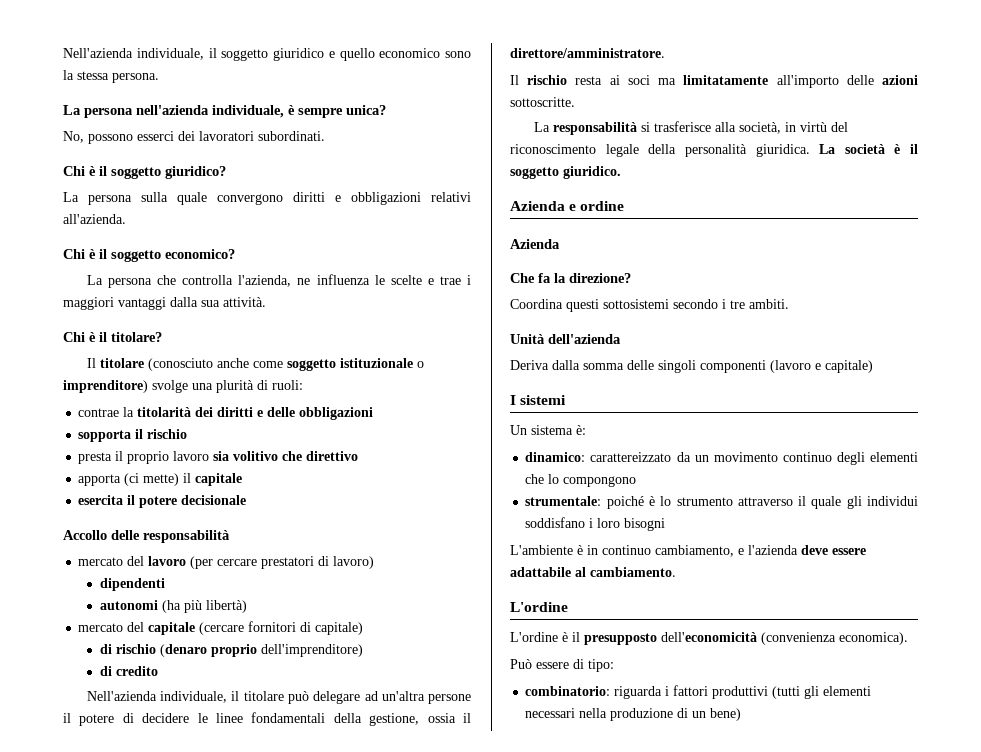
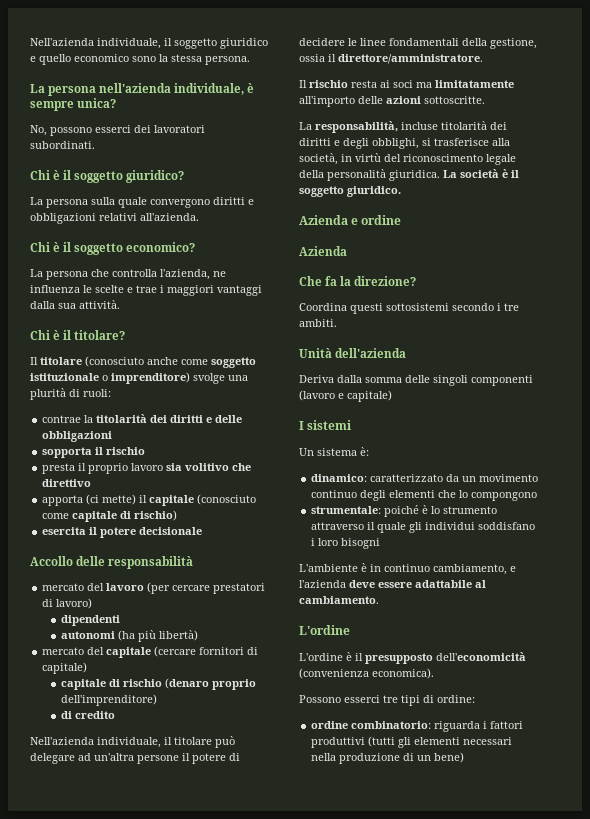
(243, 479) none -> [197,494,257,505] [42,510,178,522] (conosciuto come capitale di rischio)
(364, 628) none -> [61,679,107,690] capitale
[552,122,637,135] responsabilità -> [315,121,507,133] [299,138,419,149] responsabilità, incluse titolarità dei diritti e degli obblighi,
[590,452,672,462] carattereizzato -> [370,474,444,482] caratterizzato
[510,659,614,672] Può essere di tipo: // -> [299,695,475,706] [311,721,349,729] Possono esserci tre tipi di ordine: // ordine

▬▬▬

What you have to do = Where a line above contains the string "none", copy that line.

Solution to this problem =
(243, 479) none -> [197,494,257,505] [42,510,178,522] (conosciuto come capitale di rischio)
(364, 628) none -> [61,679,107,690] capitale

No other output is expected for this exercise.